Starting at the line below with "[83,58,344,70] SET Path=C:\Program" and stopping at the line with "[692,280,776,296] encryption ->", please print each line exactly, those two included, and skip every picture.

(Excerpted data)

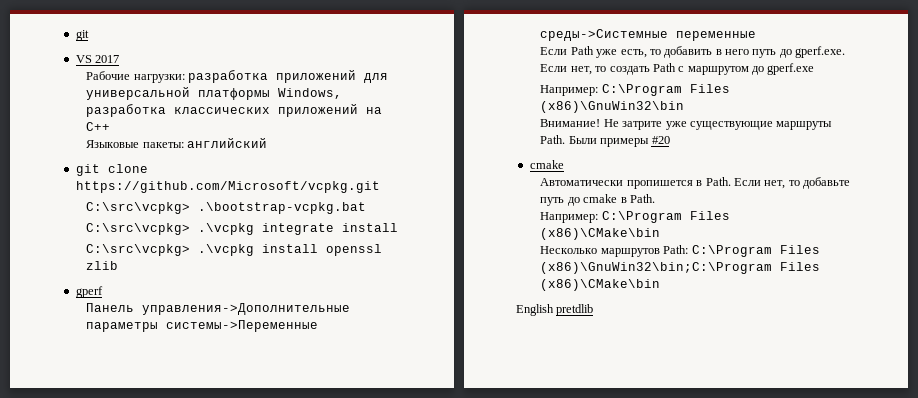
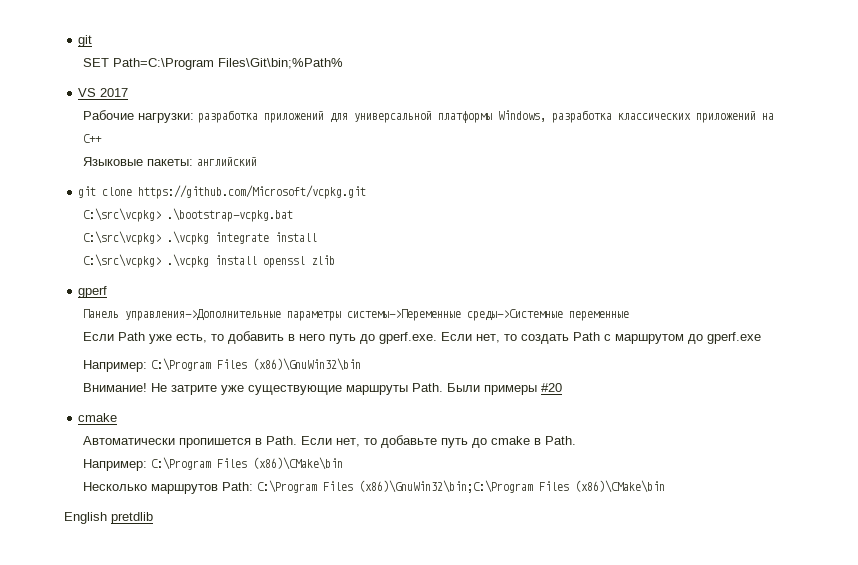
[75,30,89,41] git -> [78,35,93,47] [83,58,344,70] git // SET Path=C:\Program Files\Git\bin;%Path%

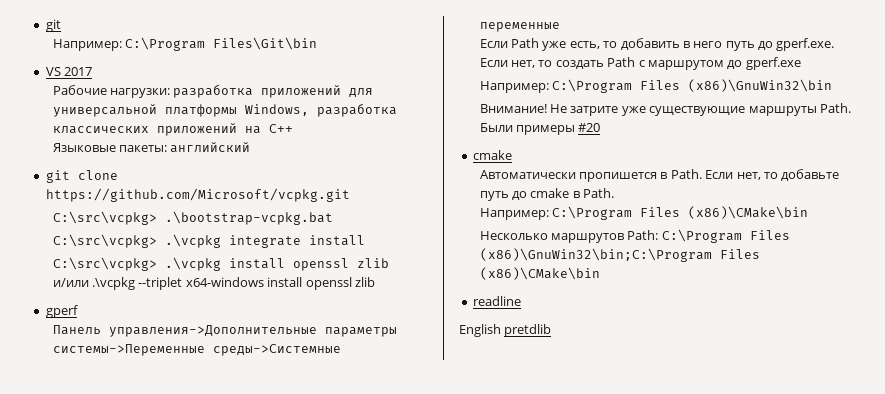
[83,58,344,70] SET Path=C:\Program Files\Git\bin;%Path% -> [52,37,318,51] Например: C:\Program Files\Git\bin
(336, 260) none -> [52,277,375,290] и/или .\vcpkg --triplet x64-windows install openssl zlib
(666, 486) none -> [472,296,521,306] // readline

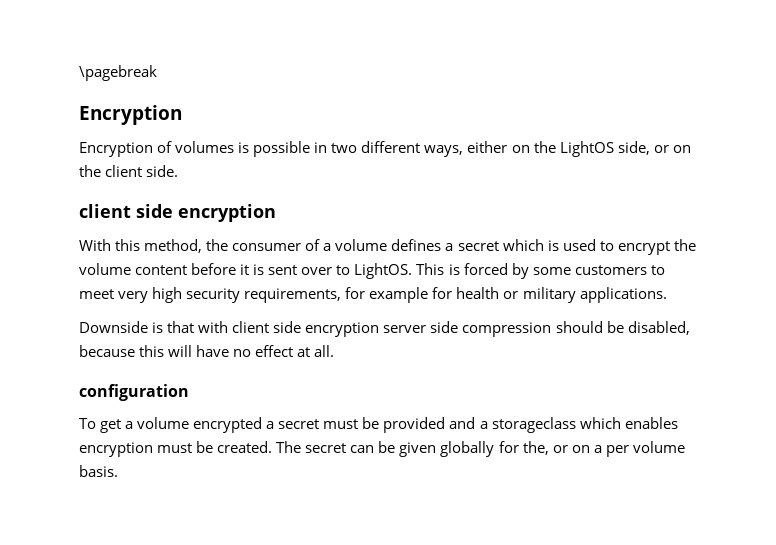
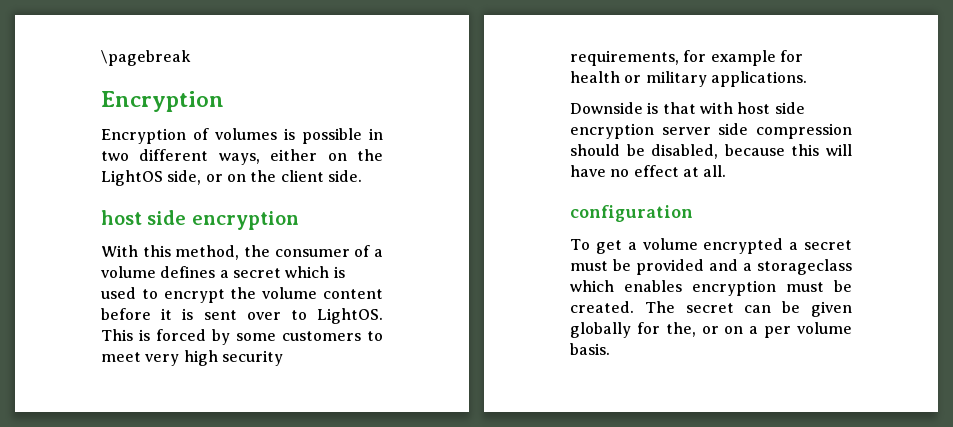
[79,204,131,218] client -> [101,210,142,225] host
[232,321,270,333] client -> [737,102,771,114] host

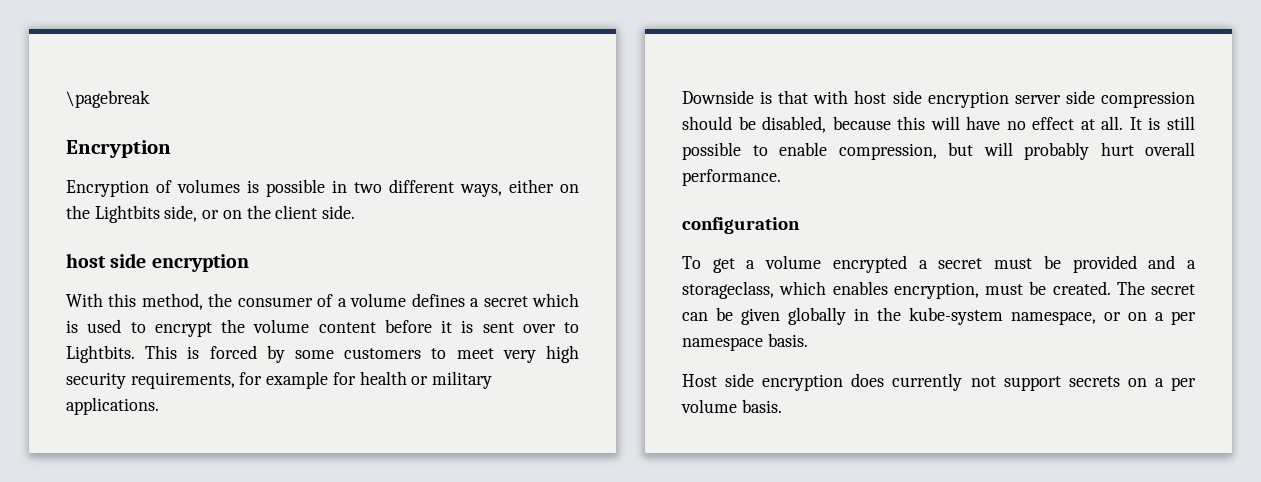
[101,170,163,186] LightOS -> [94,205,160,223] Lightbits
[317,308,383,324] LightOS. -> [66,345,135,363] Lightbits.
(727, 171) none -> [1129,116,1195,130] [682,142,1195,160] [682,169,781,186] It is still possible to enable compression, but will probably hurt overall performance.
[757,259,852,275] storageclass -> [682,281,774,299] storageclass,
[692,280,776,296] encryption -> [893,282,979,299] encryption,
[636,322,719,337] for the, or -> [854,307,1196,325] [682,333,808,351] [682,373,1120,391] in the kube-system namespace, or on a per namespace basis. // Host side encryption does currently not support secrets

(End Excerpted data)

* _Answer to the problem_:
[83,58,344,70] SET Path=C:\Program Files\Git\bin;%Path% -> [52,37,318,51] Например: C:\Program Files\Git\bin
(336, 260) none -> [52,277,375,290] и/или .\vcpkg --triplet x64-windows install openssl zlib
(666, 486) none -> [472,296,521,306] // readline

[79,204,131,218] client -> [101,210,142,225] host
[232,321,270,333] client -> [737,102,771,114] host

[101,170,163,186] LightOS -> [94,205,160,223] Lightbits
[317,308,383,324] LightOS. -> [66,345,135,363] Lightbits.
(727, 171) none -> [1129,116,1195,130] [682,142,1195,160] [682,169,781,186] It is still possible to enable compression, but will probably hurt overall performance.
[757,259,852,275] storageclass -> [682,281,774,299] storageclass,
[692,280,776,296] encryption -> [893,282,979,299] encryption,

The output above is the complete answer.